Eine unmissverständliche Aufnahme Schwedens und Finnlands durch die NATO-Mitgliedstaaten, sollte sich das Duo für eine Mitgliedschaft entscheiden, stand nie in Frage. Beide verfügen über grundsolide Rechtsstaatlichkeitsreferenzen und würden dem Bündnis militärisches Gewicht verleihen – ungeachtet der schwachen Verteidigungsausgaben Schwedens in den letzten Jahren. Damit waren die geopolitischen Geschwister immer besser aufgestellt als etwa die baltischen Staaten, die vor der Aufnahme in das Bündnis vor 18 Jahren große Zweifel und Herausforderungen hinsichtlich der militärischen Bereitschaft überwinden mussten.

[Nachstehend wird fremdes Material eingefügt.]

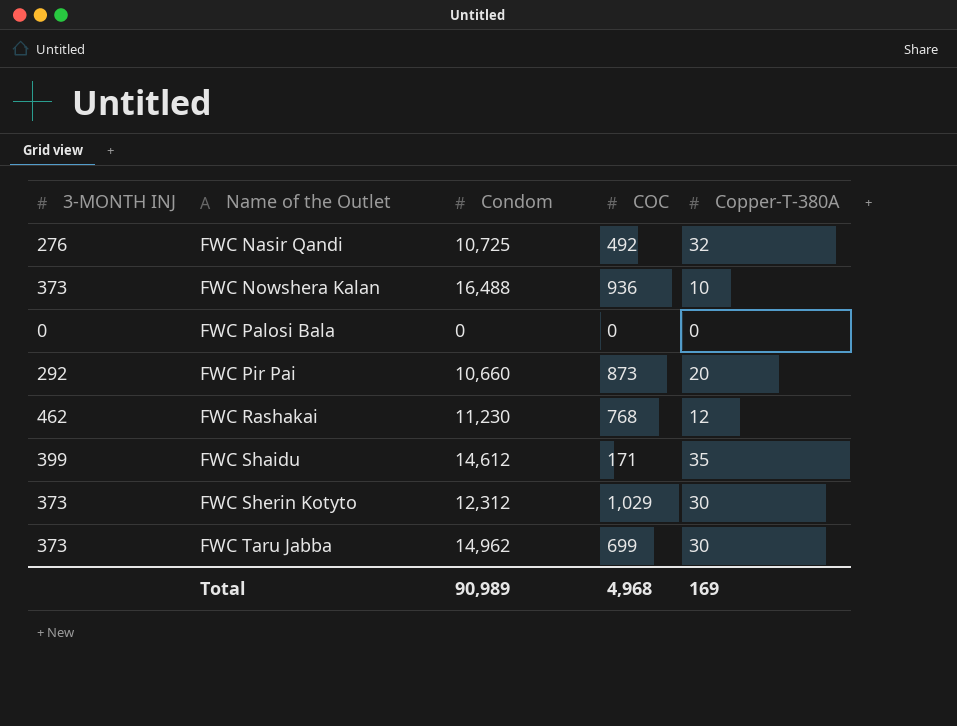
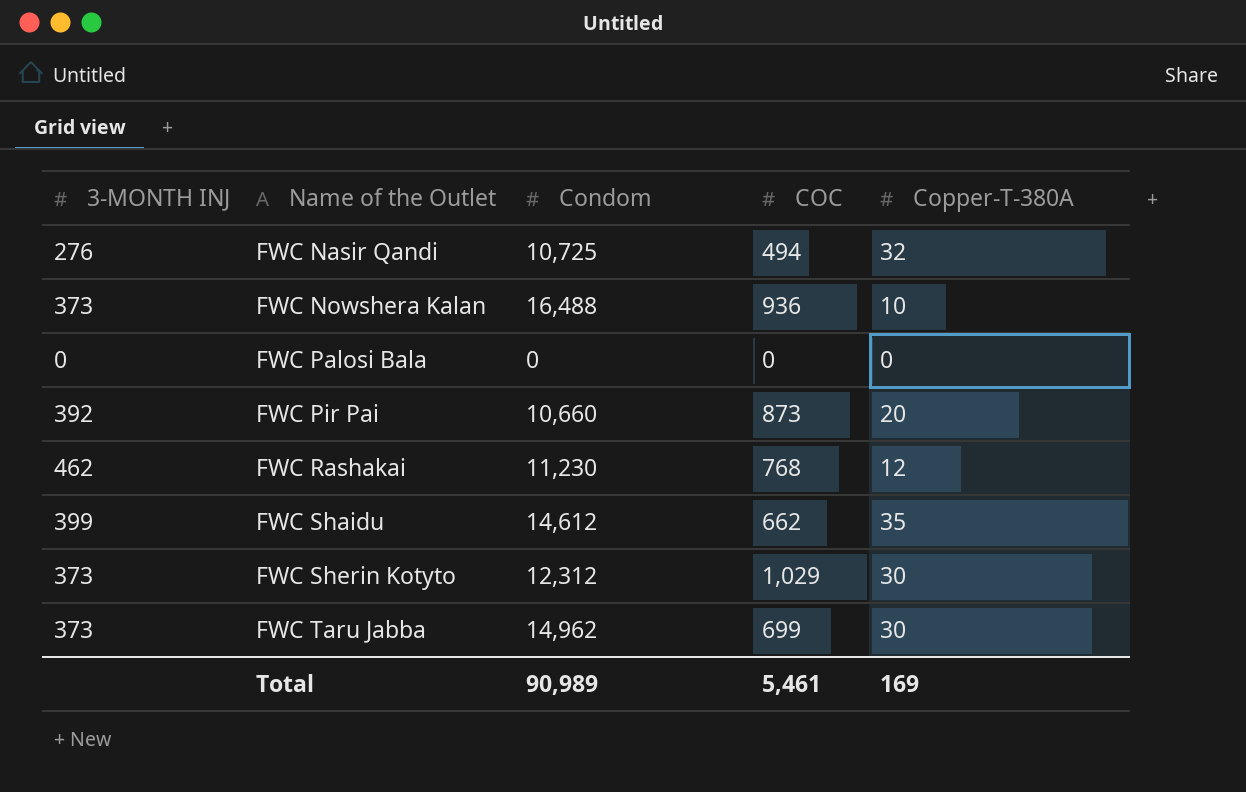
FWC Nasir Qandi | COC: 492 -> 494
FWC Pir Pai | 3-MONTH INJ: 292 -> 392
FWC Shaidu | COC: 171 -> 662
Total | COC: 4,968 -> 5,461

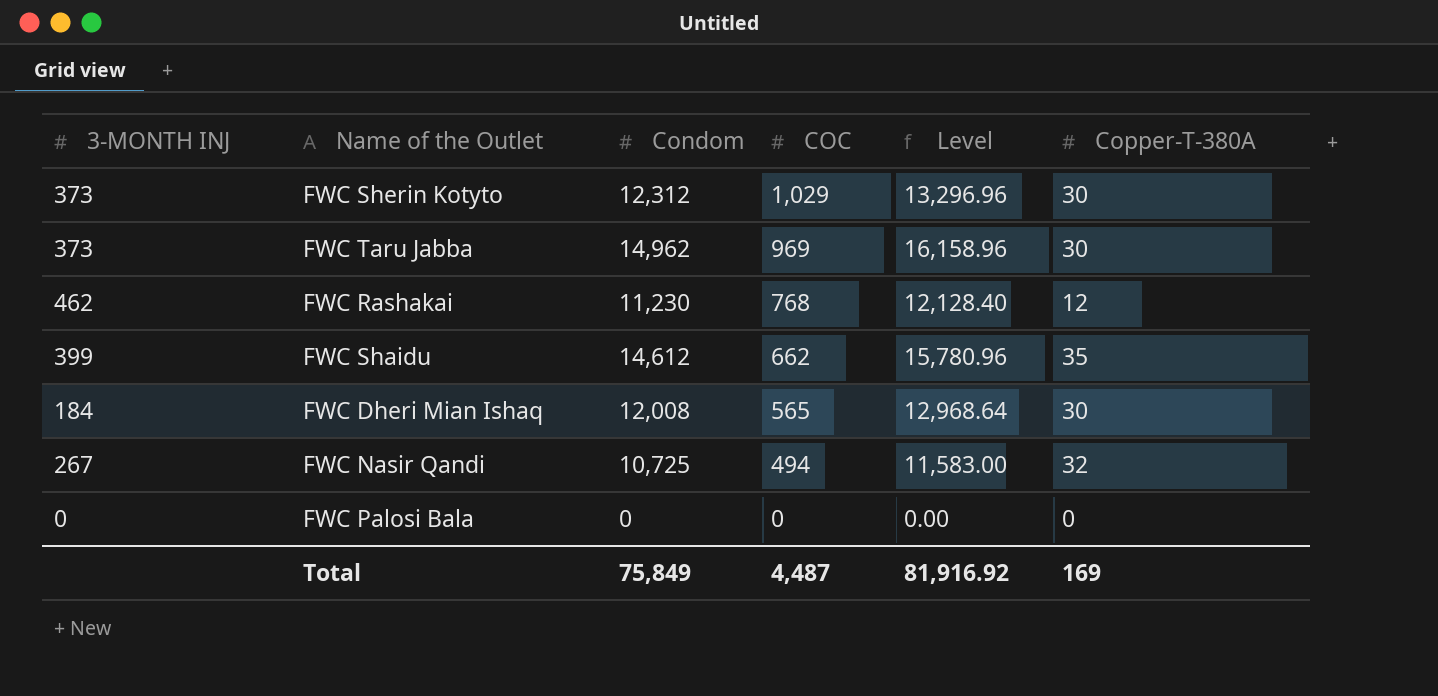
row order: Name of the Outlet ascending -> COC descending
column Level | formula: none -> [Condom] * 1.08
row FWC Nowshera Kalan: 373 | 16,488 | 936 | 10 -> none
row FWC Pir Pai: 392 | 10,660 | 873 | 20 -> none
FWC Taru Jabba | COC: 699 -> 969
row FWC Dheri Mian Ishaq: none -> 184 | 12,008 | 565 | 12,968.64 | 30
FWC Nasir Qandi | 3-MONTH INJ: 276 -> 267
Total | Condom: 90,989 -> 75,849
Total | COC: 5,461 -> 4,487

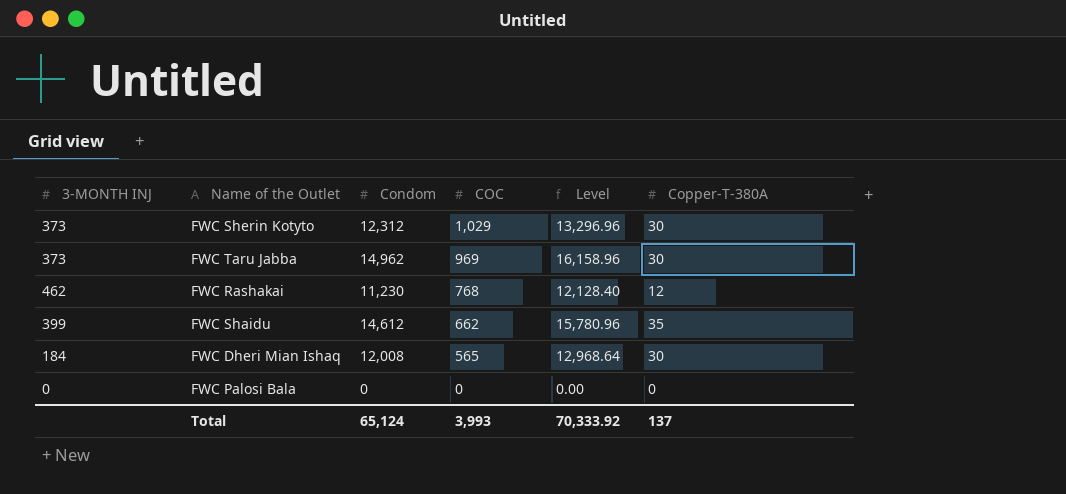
row FWC Nasir Qandi: 267 | 10,725 | 494 | 11,583.00 | 32 -> none
Total | Condom: 75,849 -> 65,124
Total | COC: 4,487 -> 3,993
Total | Level: 81,916.92 -> 70,333.92
Total | Copper-T-380A: 169 -> 137

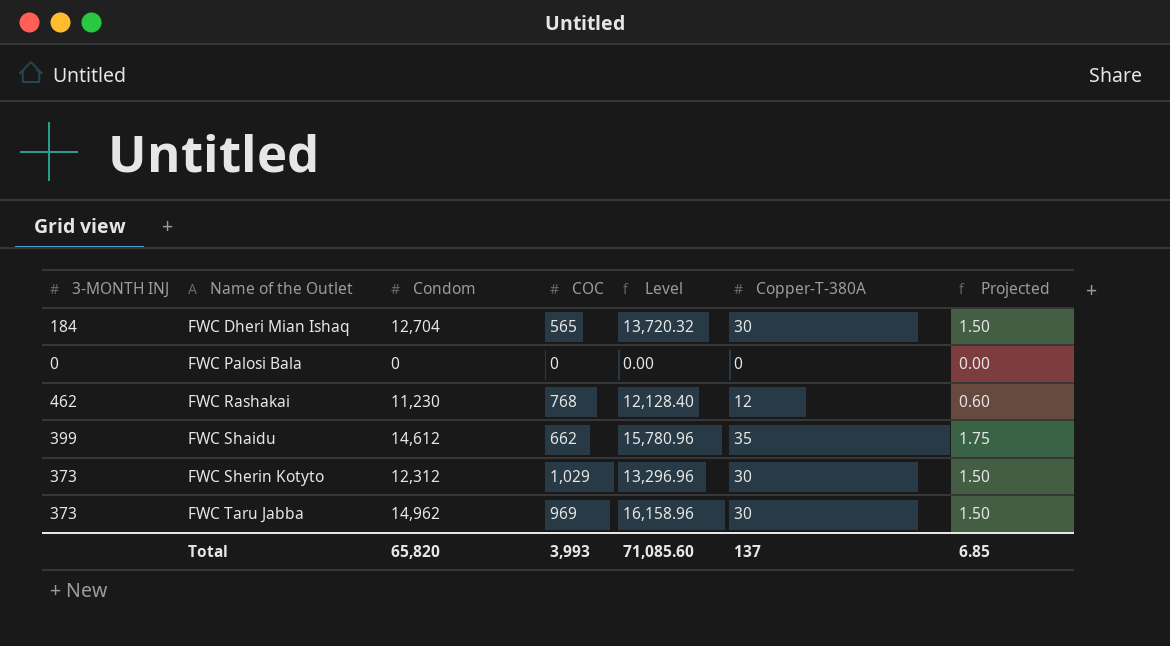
row order: COC descending -> Name of the Outlet ascending
column Projected | formula: none -> [Copper-T-380A] * 0.05
FWC Dheri Mian Ishaq | Condom: 12,008 -> 12,704
FWC Dheri Mian Ishaq | Level: 12,968.64 -> 13,720.32
Total | Condom: 65,124 -> 65,820
Total | Level: 70,333.92 -> 71,085.60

Sicherlich könnten die schwedische Ministerpräsidentin Magdalena Andersson und ihre Regierung immer noch entscheiden, dass sie nicht scharf auf die NATO sind. Aber das wäre ein unübertroffener Fehler. Schweden, das jahrzehntelang in Bezug auf die NATO-Mitgliedschaft auf der Hut war, wird ein Antragsverfahren präsentiert, das so attraktiv ist, dass es praktisch unmöglich ist, es abzulehnen.

Der NATO-Beitritt wird nie wieder so einfach sein.